Before and after images:
◆ ◆ ◆ ◆ ◆ ◆ ◆

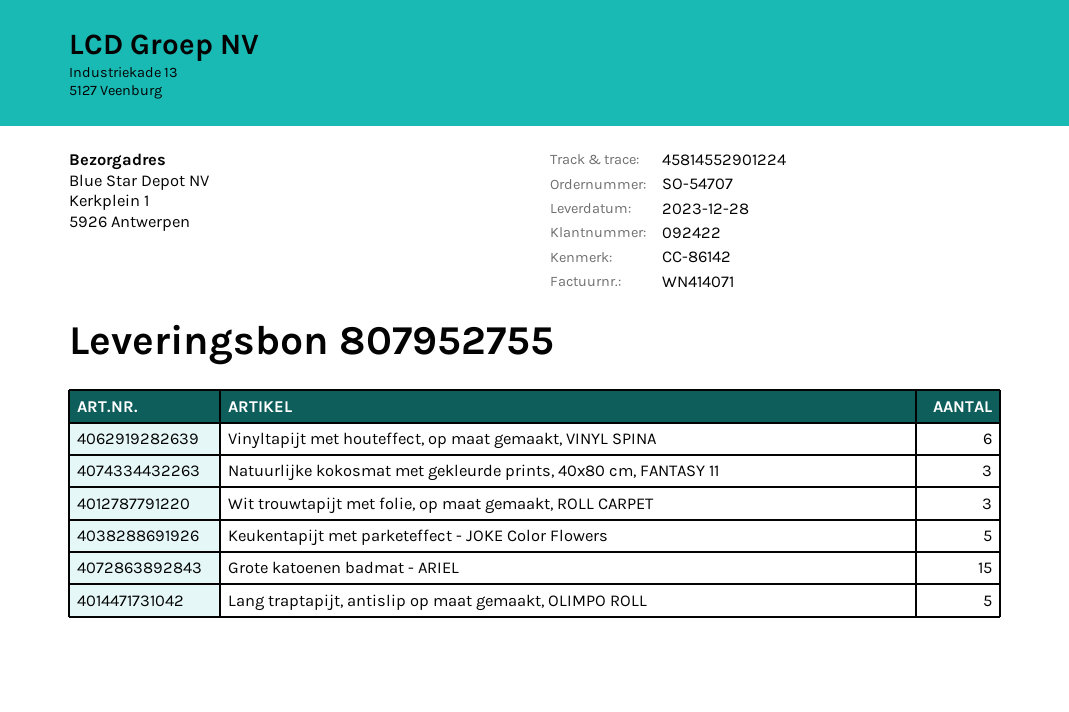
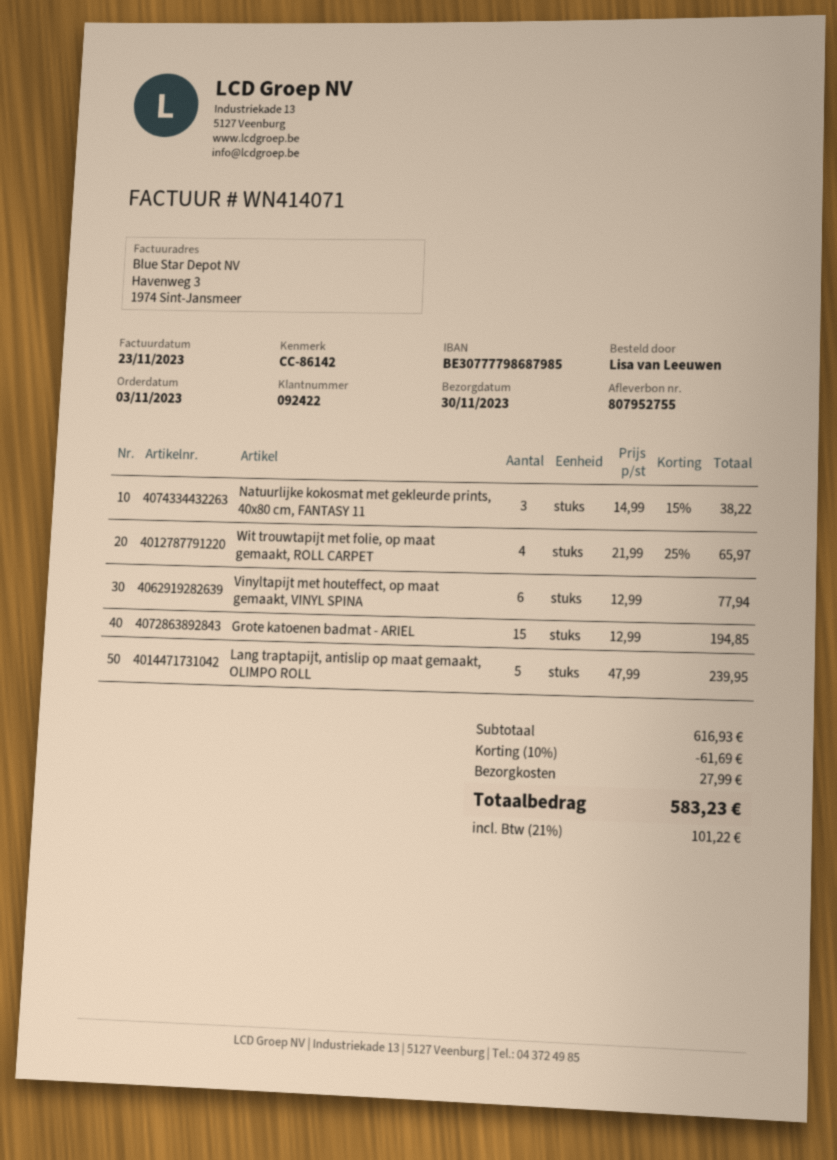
delivery date: 2023-12-28 -> 2023-11-30
Wit trouwtapijt met folie, op maat gemaakt, ROLL CARPET: 3 -> 4
Keukentapijt met parketeffect - JOKE Color Flowers: 5 -> none

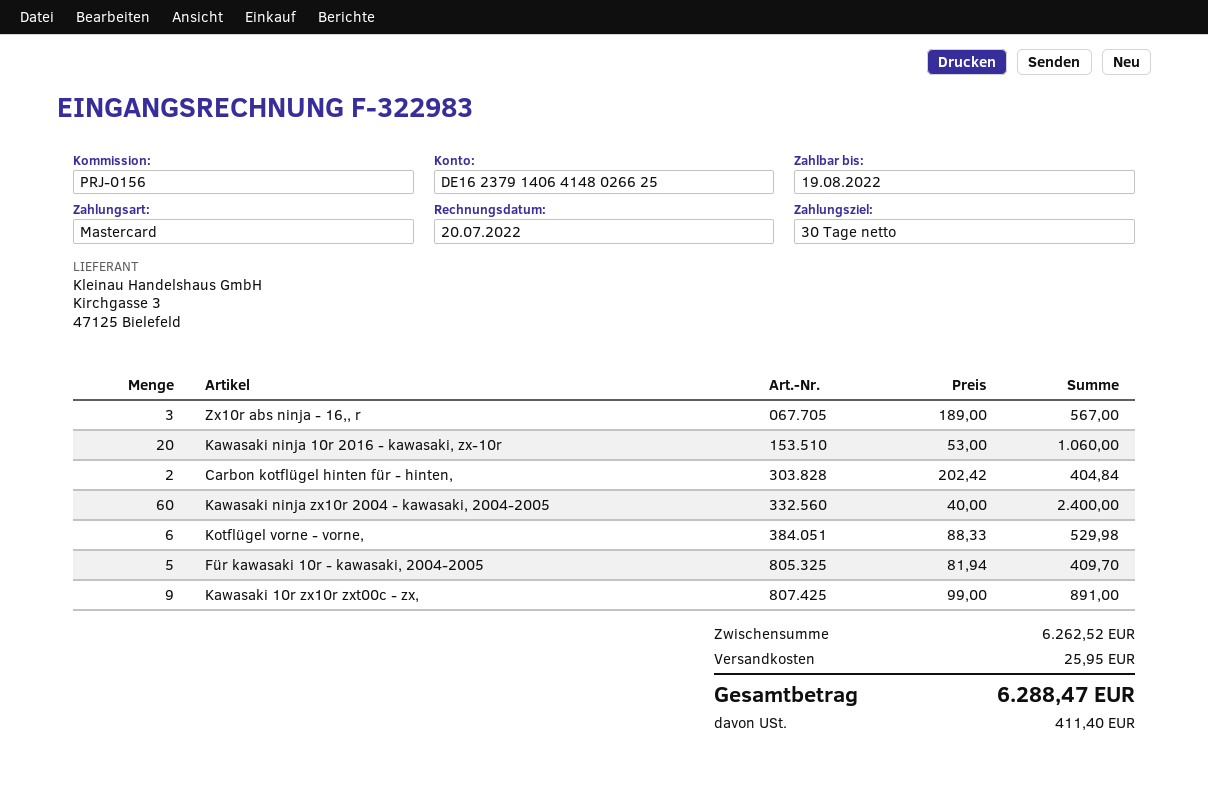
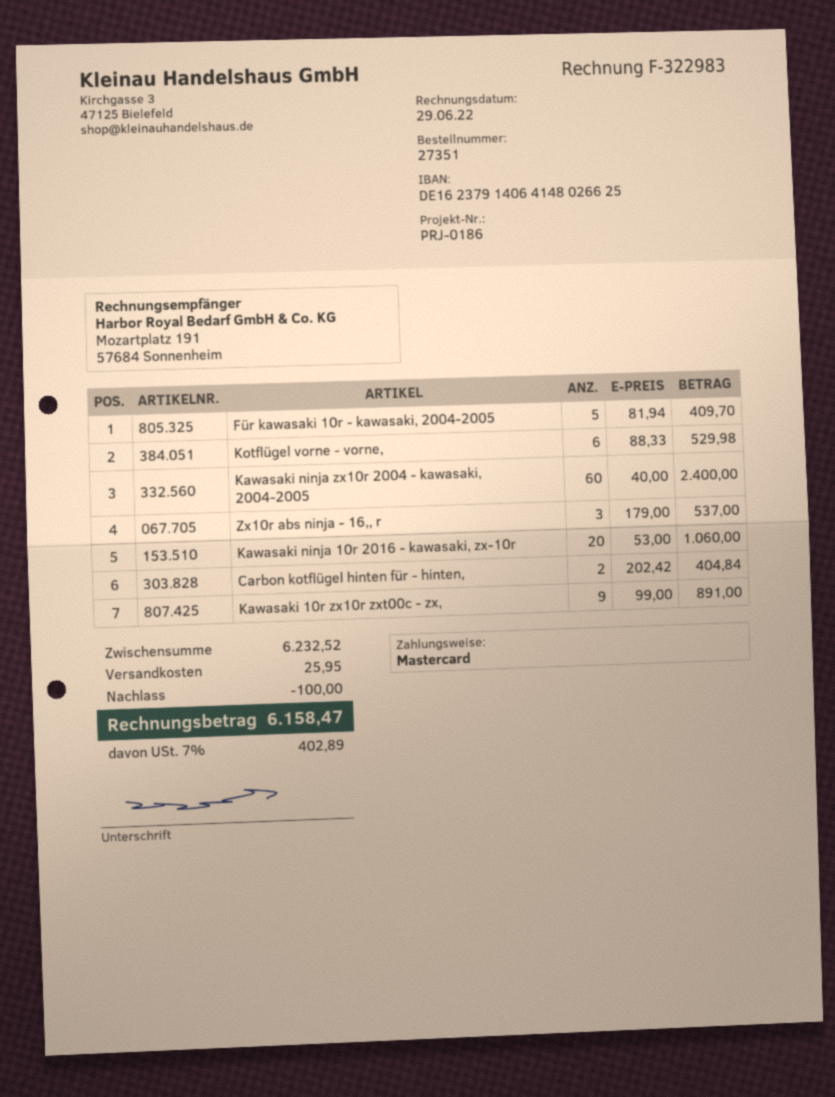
invoice date: 2022-07-20 -> 2022-06-29
reference: PRJ-0156 -> PRJ-0186
Zx10r abs ninja - 16,, r: 3 x 189.00 = 567.00 -> 3 x 179.00 = 537.00
subtotal: 6262.52 -> 6232.52
discount: none -> 100.00
tax: 411.40 -> 402.89
total: 6288.47 -> 6158.47

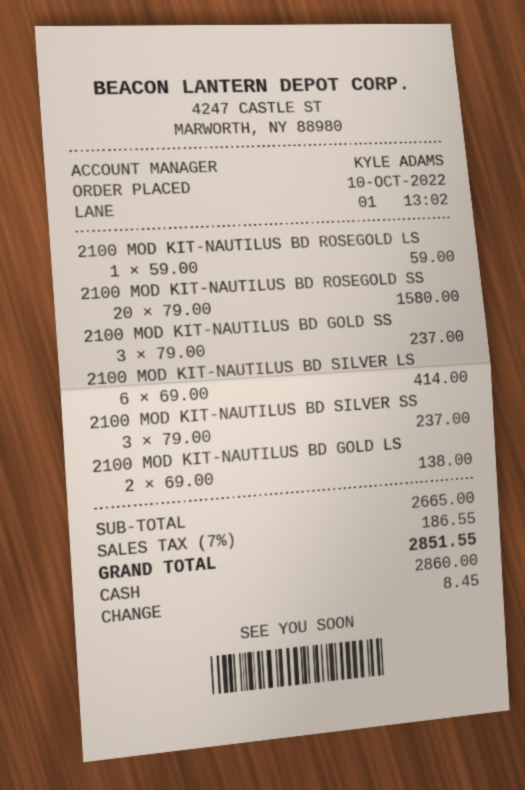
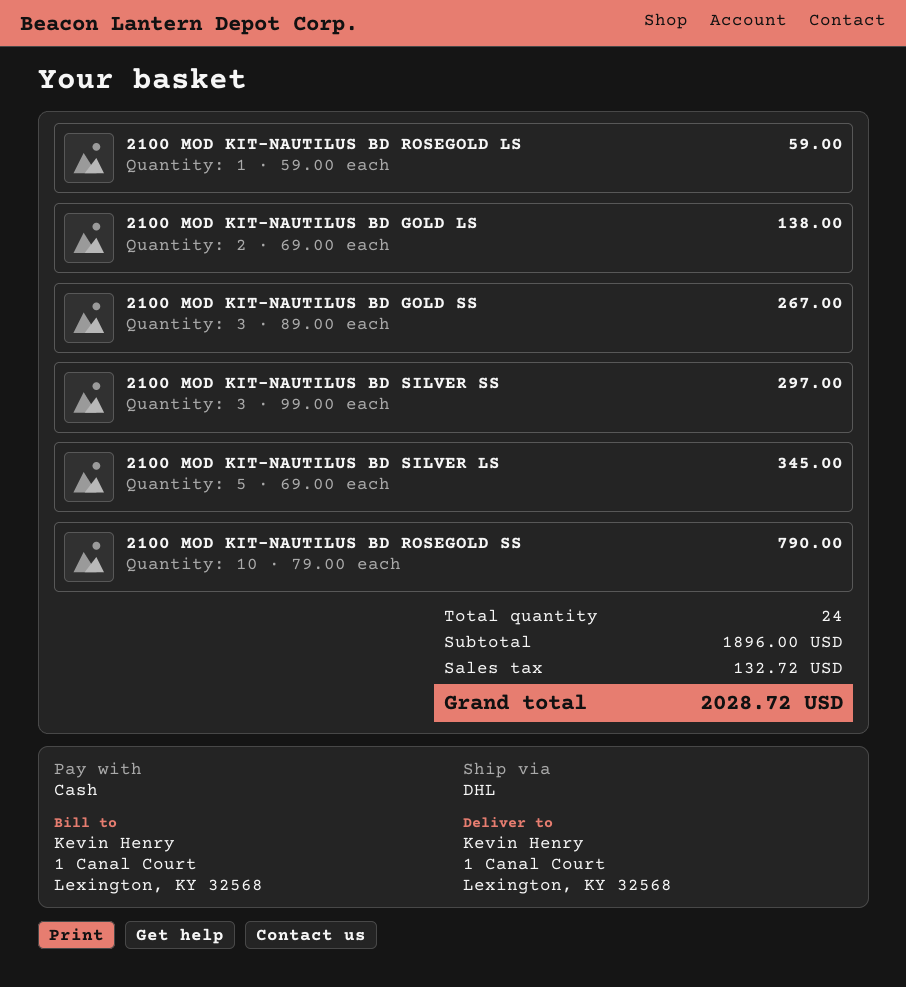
2100 MOD KIT-NAUTILUS BD ROSEGOLD SS: 20 x 79.00 = 1580.00 -> 10 x 79.00 = 790.00
2100 MOD KIT-NAUTILUS BD GOLD SS: 3 x 79.00 = 237.00 -> 3 x 89.00 = 267.00
2100 MOD KIT-NAUTILUS BD SILVER LS: 6 x 69.00 = 414.00 -> 5 x 69.00 = 345.00
2100 MOD KIT-NAUTILUS BD SILVER SS: 3 x 79.00 = 237.00 -> 3 x 99.00 = 297.00
subtotal: 2665.00 -> 1896.00
tax: 186.55 -> 132.72
total: 2851.55 -> 2028.72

◆ ◆ ◆ ◆ ◆ ◆ ◆

» PROBLEM REQUIREMENTS: Each record above is to be copied out exactly; its pictures are not.

» SOLUTION:
delivery date: 2023-12-28 -> 2023-11-30
Wit trouwtapijt met folie, op maat gemaakt, ROLL CARPET: 3 -> 4
Keukentapijt met parketeffect - JOKE Color Flowers: 5 -> none

invoice date: 2022-07-20 -> 2022-06-29
reference: PRJ-0156 -> PRJ-0186
Zx10r abs ninja - 16,, r: 3 x 189.00 = 567.00 -> 3 x 179.00 = 537.00
subtotal: 6262.52 -> 6232.52
discount: none -> 100.00
tax: 411.40 -> 402.89
total: 6288.47 -> 6158.47

2100 MOD KIT-NAUTILUS BD ROSEGOLD SS: 20 x 79.00 = 1580.00 -> 10 x 79.00 = 790.00
2100 MOD KIT-NAUTILUS BD GOLD SS: 3 x 79.00 = 237.00 -> 3 x 89.00 = 267.00
2100 MOD KIT-NAUTILUS BD SILVER LS: 6 x 69.00 = 414.00 -> 5 x 69.00 = 345.00
2100 MOD KIT-NAUTILUS BD SILVER SS: 3 x 79.00 = 237.00 -> 3 x 99.00 = 297.00
subtotal: 2665.00 -> 1896.00
tax: 186.55 -> 132.72
total: 2851.55 -> 2028.72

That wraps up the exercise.